How do you solve Apple Redistribution into Boxes on LeetCode?

Apple Redistribution into Boxes (LeetCode #3074) can be solved using Brute Force or Optimal Solution. The optimal approach is Optimal Solution with O(n log n) time complexity and O(1) space complexity. Key insight: Greedy algorithms often yield optimal solutions for resource allocation problems.

What is the time complexity of Apple Redistribution into Boxes?

The optimal solution for Apple Redistribution into Boxes runs in O(n log n) time and uses O(1) space. The time complexity is O(n log n) due to the sorting step, while the space complexity is O(1) as we are using constant space for variables.

What is the brute force solution for Apple Redistribution into Boxes?

The brute force approach for Apple Redistribution into Boxes is Brute Force, with O(n²) time complexity and O(1) space complexity. The brute force approach tries every possible combination of boxes to find the minimum number needed to hold all apples. This is simple but inefficient as it checks all combinations. The optimal Optimal Solution approach improves this to O(n log n).
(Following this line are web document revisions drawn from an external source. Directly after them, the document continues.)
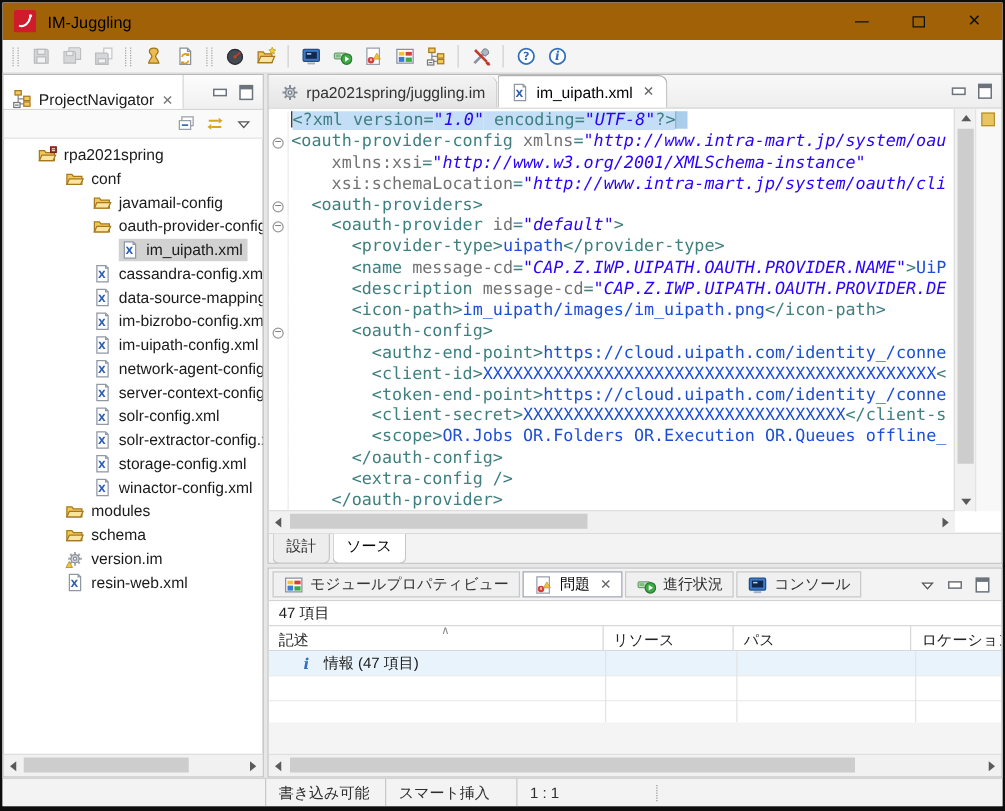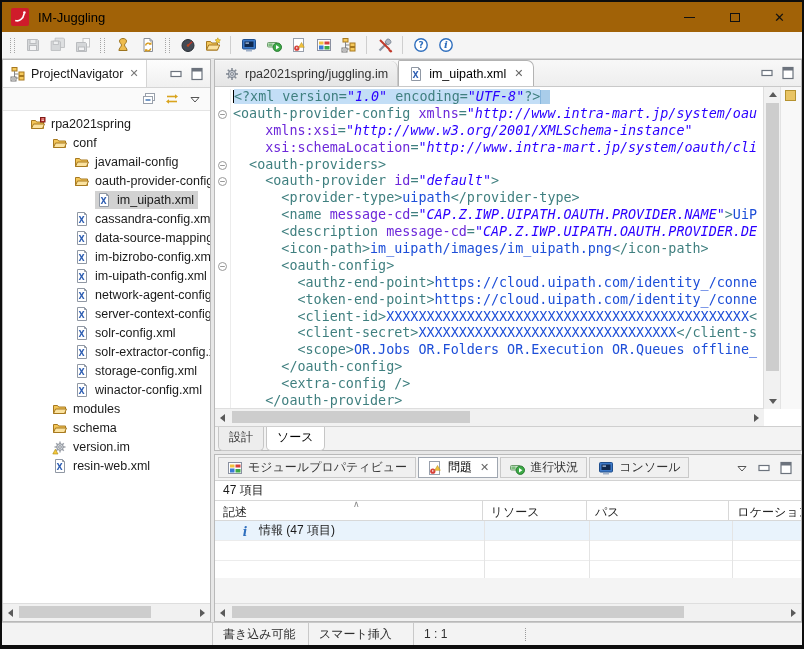--- a/index.html
+++ b/index.html
@@ -26,7 +26,7 @@
   
   .pnav{width:209px;flex:none;display:flex;flex-direction:column;background:#fff;border:1px solid #b9b9b9;box-sizing:border-box;min-height:0}
   .vhead{height:27px;flex:none;display:flex;align-items:stretch;background:linear-gradient(#fdfdfd,#f0f0f0);border-bottom:1px solid #d5d5d5}
-  .vtab{display:flex;align-items:center;gap:5px;padding:0 7px;background:#fff;border-right:1px solid #d5d5d5;font-size:12.5px;white-space:nowrap}
+  .vtab{display:flex;align-items:flex-end;gap:5px;padding:0 7px;background:#fff;border-right:1px solid #d5d5d5;font-size:12.5px;white-space:nowrap}
   .vclose{color:#777;font-size:11px;margin-left:1px}
   .vbtns{margin-left:auto;display:flex;align-items:center;gap:5px;padding-right:5px}
   .vtools{height:22px;flex:none;background:#fafafa;border-bottom:1px solid #e4e4e4;display:flex;justify-content:flex-end;align-items:center;gap:7px;padding-right:7px}

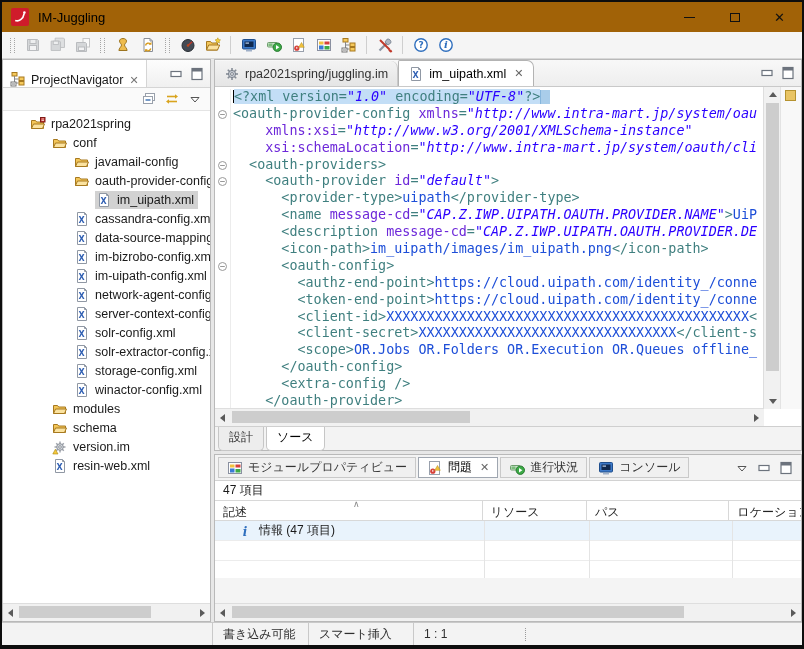--- a/index.html
+++ b/index.html
@@ -58,7 +58,7 @@
   .fold{width:15px;flex:none;border-right:1px solid #ececec;display:flex;align-items:center;justify-content:center}
   .fm{width:9px;height:9px;border:1px solid #999;border-radius:50%;color:#777;font-size:9px;line-height:7px;text-align:center;background:#fff;box-sizing:border-box;font-family:"DejaVu Sans Mono",monospace}
   .ctext{white-space:pre;font-family:"DejaVu Sans Mono","Liberation Mono",monospace;font-size:13.4px;padding-left:2px}
-  .sd{color:#3f7f7f}.sa{color:#6d28d9}.sv{color:#2a00ff;font-style:italic}.st{color:#1d4ed8;font-weight:normal}.sp{color:#000}
+  .sd{color:#3f7f7f}.sa{color:#737373}.sv{color:#2a00ff;font-style:italic}.st{color:#1d4ed8;font-weight:normal}.sp{color:#000}
   .selbg{background:var(--sel,#c3def6)}
   .caret{display:inline-block;width:0;border-left:1.5px solid #000;height:13px;vertical-align:-2px}
   .seltail{display:inline-block;width:9px;height:14px;background:#a9cdea;border-left:1px solid #85b5dc;vertical-align:-3px}

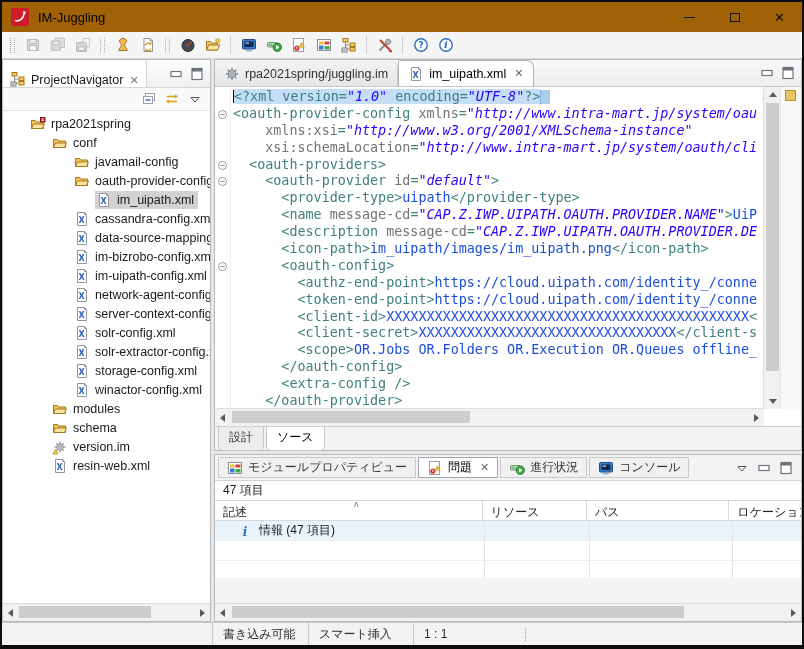--- a/index.html
+++ b/index.html
@@ -685,11 +685,11 @@
               </div>
               <div class="cline">
                 <span class="fold"></span>
+                <span class="ctext"><span class="sd">        &lt;client-id&gt;</span><span class="st">XXXXXXXXXXXXXXXXXXXXXXXXXXXXXXXXXXXXXXXXXXXXX</span><span class="sd">&lt;</span></span>
+              </div>
+              <div class="cline">
+                <span class="fold"></span>
                 <span class="ctext"><span class="sd">        &lt;token-end-point&gt;</span><span class="st">https://cloud.uipath.com/identity_/conne</span></span>
-              </div>
-              <div class="cline">
-                <span class="fold"></span>
-                <span class="ctext"><span class="sd">        &lt;client-id&gt;</span><span class="st">XXXXXXXXXXXXXXXXXXXXXXXXXXXXXXXXXXXXXXXXXXXXX</span><span class="sd">&lt;</span></span>
               </div>
               <div class="cline">
                 <span class="fold"></span>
What algorithm or data structure is used to solve Apple Redistribution into Boxes?

Apple Redistribution into Boxes uses the following concepts: Array, Greedy, Sorting. The recommended patterns to study are: Greedy, Sorting, Array.

What are the interview tips for Apple Redistribution into Boxes?

Always clarify the problem constraints and requirements before diving into coding. Think about edge cases, such as when all boxes are needed or when only one box can suffice. Practice explaining your thought process as you code, as communication is key in interviews.

What are common mistakes when solving Apple Redistribution into Boxes?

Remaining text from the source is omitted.